Napi Melebihi Kapasitas Perburuk Dampak Kebakaran Lapas Tangerang
Lembaga Pemasyarakatan Kelas I Tangerang, Banten, pada September dihuni 2.072 warga binaan dari kapasitas 600 orang saja. Penghuni lapas yang melebihi kapasitas itu ditengarai menyulitkan evakuasi saat kebakaran terjadi.
Oleh
Norbertus Arya Dwiangga Martiar
·3 menit baca
JAKARTA, KOMPAS — Penghuni lembaga pemasyarakatan yang melebihi kapasitas ditengarai memperburuk dampak kebakaran di LP Kelas I Tangerang, Banten, Rabu (8/9/2021) dini hari tadi. Hal itu pula yang diduga mengakibatkan banyaknya warga binaan yang meninggal.

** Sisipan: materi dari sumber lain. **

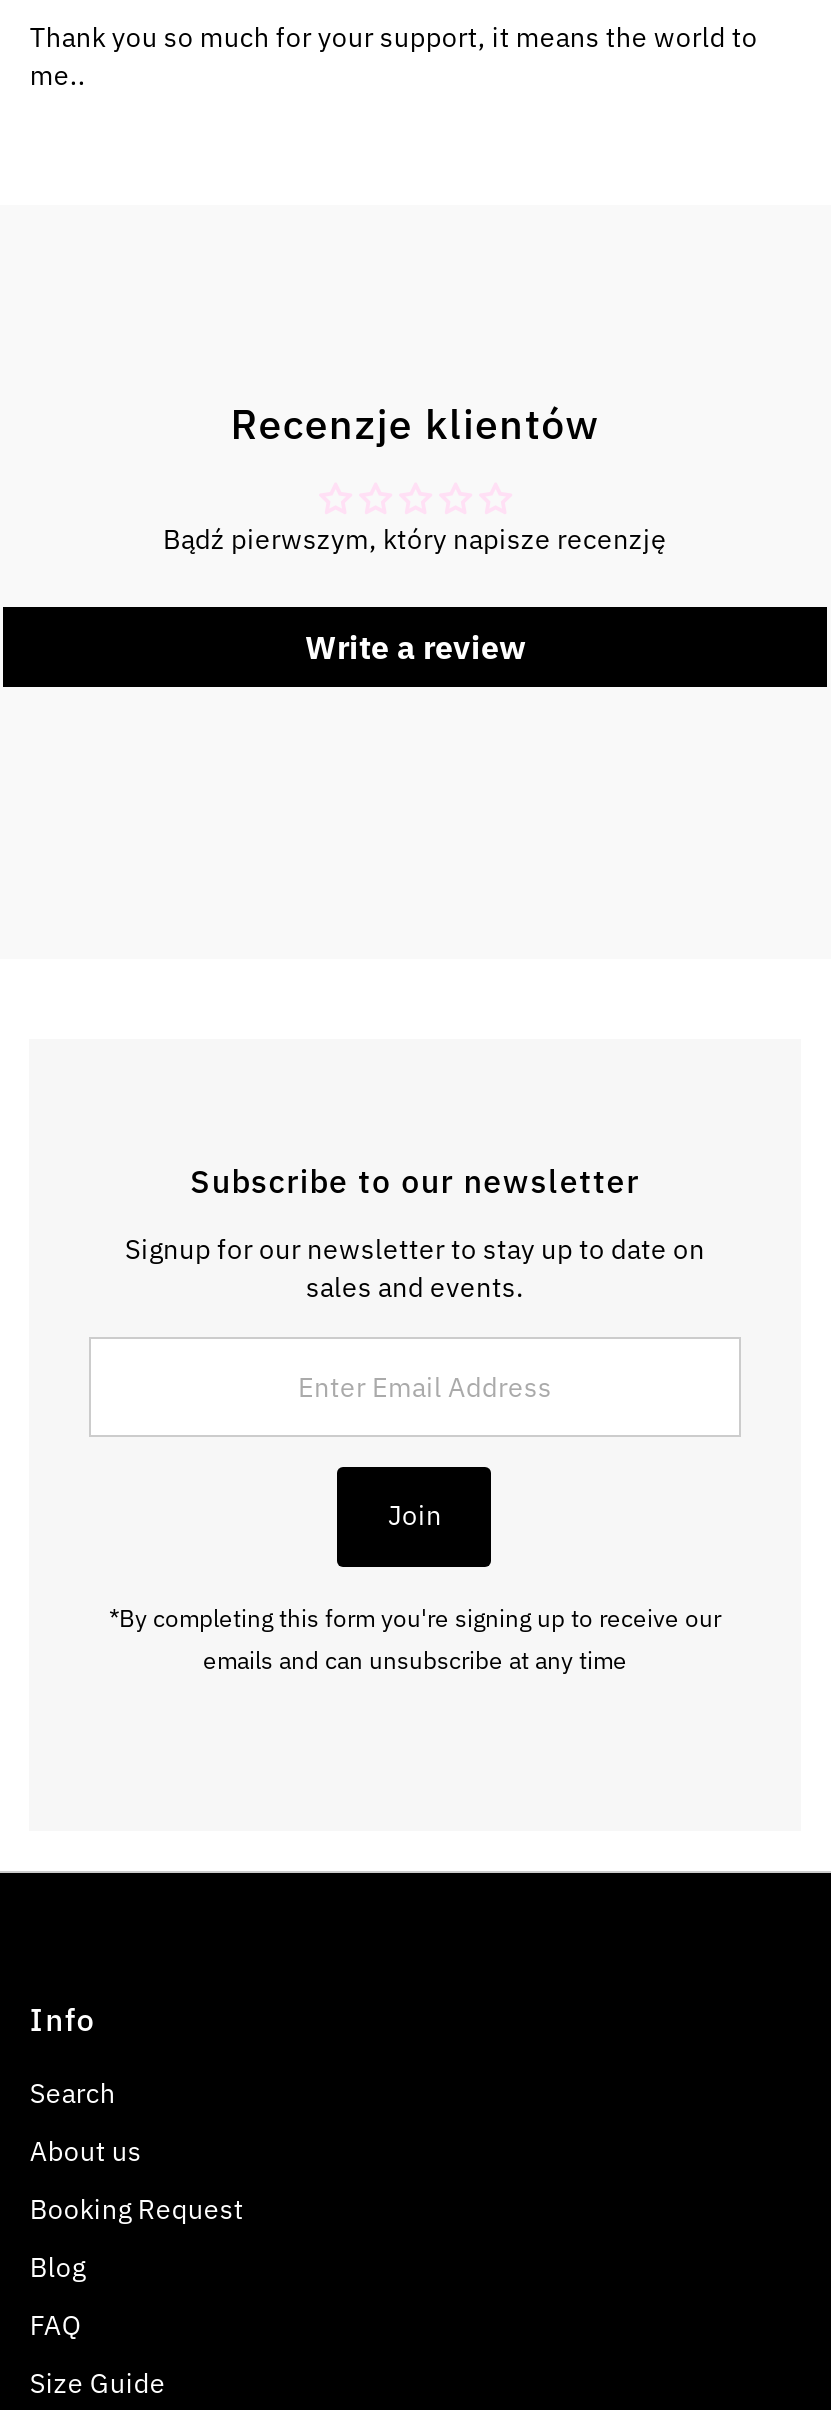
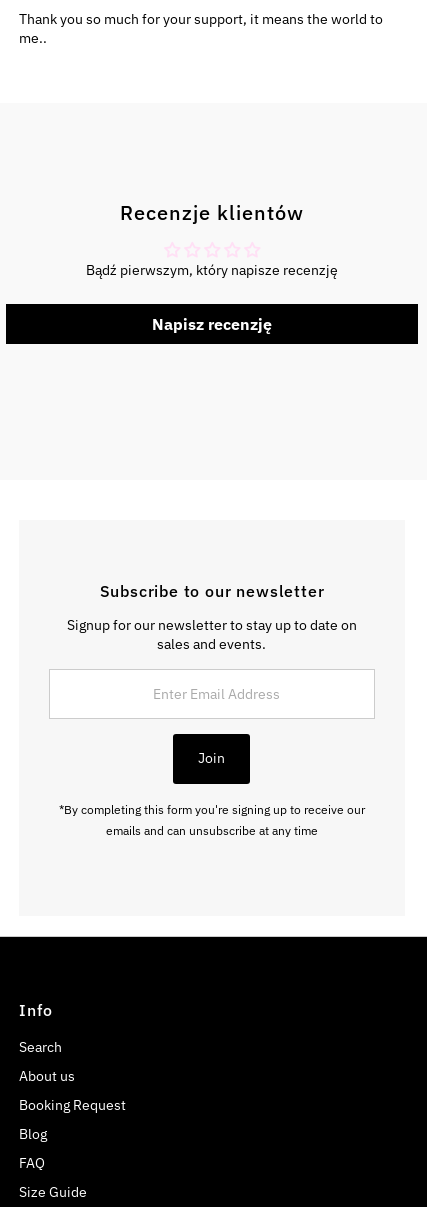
- Write a review
+ Napisz recenzję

Berdasarkan data dalam laman resmi Direktorat Jenderal Pemasyarakatan Kementerian Hukum dan Hak Asasi Manusia, Lapas Kelas I Tangerang memiliki kapasitas tampung 600 orang. Namun, hingga bulan September 2021, tercatat lapas dihuni 2.072 tahanan dan narapidana. Ini berarti ada kelebihan penghuni lapas hingga 275 persen.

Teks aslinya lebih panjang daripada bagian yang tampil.